Material provided:
☆ ☆ ☆ ☆ ☆
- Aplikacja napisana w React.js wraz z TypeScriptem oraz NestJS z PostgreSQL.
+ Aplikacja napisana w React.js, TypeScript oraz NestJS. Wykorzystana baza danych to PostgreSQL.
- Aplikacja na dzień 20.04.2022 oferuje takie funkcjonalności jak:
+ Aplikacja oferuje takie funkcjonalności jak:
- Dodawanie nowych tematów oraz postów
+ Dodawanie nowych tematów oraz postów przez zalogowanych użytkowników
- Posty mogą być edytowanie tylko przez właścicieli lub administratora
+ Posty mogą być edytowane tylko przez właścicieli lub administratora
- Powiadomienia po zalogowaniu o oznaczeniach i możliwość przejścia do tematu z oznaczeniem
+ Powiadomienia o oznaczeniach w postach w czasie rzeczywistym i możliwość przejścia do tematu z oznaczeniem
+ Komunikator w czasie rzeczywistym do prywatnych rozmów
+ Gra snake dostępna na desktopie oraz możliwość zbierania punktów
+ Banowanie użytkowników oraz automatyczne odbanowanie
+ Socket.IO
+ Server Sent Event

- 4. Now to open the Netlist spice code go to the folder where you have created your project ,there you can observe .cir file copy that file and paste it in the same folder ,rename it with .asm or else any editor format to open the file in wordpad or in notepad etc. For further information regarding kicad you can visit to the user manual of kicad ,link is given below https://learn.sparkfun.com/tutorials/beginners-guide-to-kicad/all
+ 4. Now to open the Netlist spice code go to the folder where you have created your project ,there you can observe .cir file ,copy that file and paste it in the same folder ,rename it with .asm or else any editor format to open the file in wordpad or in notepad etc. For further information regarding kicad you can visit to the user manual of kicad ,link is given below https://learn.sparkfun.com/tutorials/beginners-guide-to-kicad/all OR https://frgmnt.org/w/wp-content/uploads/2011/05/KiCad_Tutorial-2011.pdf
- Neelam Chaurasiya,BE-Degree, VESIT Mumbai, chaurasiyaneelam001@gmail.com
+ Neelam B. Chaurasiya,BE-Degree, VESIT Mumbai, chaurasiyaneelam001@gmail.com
☆ ☆ ☆ ☆ ☆
Instructions to follow:
All of the material, start to finish, should be retyped exactly.

Result of this exercise:
- Aplikacja napisana w React.js wraz z TypeScriptem oraz NestJS z PostgreSQL.
+ Aplikacja napisana w React.js, TypeScript oraz NestJS. Wykorzystana baza danych to PostgreSQL.
- Aplikacja na dzień 20.04.2022 oferuje takie funkcjonalności jak:
+ Aplikacja oferuje takie funkcjonalności jak:
- Dodawanie nowych tematów oraz postów
+ Dodawanie nowych tematów oraz postów przez zalogowanych użytkowników
- Posty mogą być edytowanie tylko przez właścicieli lub administratora
+ Posty mogą być edytowane tylko przez właścicieli lub administratora
- Powiadomienia po zalogowaniu o oznaczeniach i możliwość przejścia do tematu z oznaczeniem
+ Powiadomienia o oznaczeniach w postach w czasie rzeczywistym i możliwość przejścia do tematu z oznaczeniem
+ Komunikator w czasie rzeczywistym do prywatnych rozmów
+ Gra snake dostępna na desktopie oraz możliwość zbierania punktów
+ Banowanie użytkowników oraz automatyczne odbanowanie
+ Socket.IO
+ Server Sent Event

- 4. Now to open the Netlist spice code go to the folder where you have created your project ,there you can observe .cir file copy that file and paste it in the same folder ,rename it with .asm or else any editor format to open the file in wordpad or in notepad etc. For further information regarding kicad you can visit to the user manual of kicad ,link is given below https://learn.sparkfun.com/tutorials/beginners-guide-to-kicad/all
+ 4. Now to open the Netlist spice code go to the folder where you have created your project ,there you can observe .cir file ,copy that file and paste it in the same folder ,rename it with .asm or else any editor format to open the file in wordpad or in notepad etc. For further information regarding kicad you can visit to the user manual of kicad ,link is given below https://learn.sparkfun.com/tutorials/beginners-guide-to-kicad/all OR https://frgmnt.org/w/wp-content/uploads/2011/05/KiCad_Tutorial-2011.pdf
- Neelam Chaurasiya,BE-Degree, VESIT Mumbai, chaurasiyaneelam001@gmail.com
+ Neelam B. Chaurasiya,BE-Degree, VESIT Mumbai, chaurasiyaneelam001@gmail.com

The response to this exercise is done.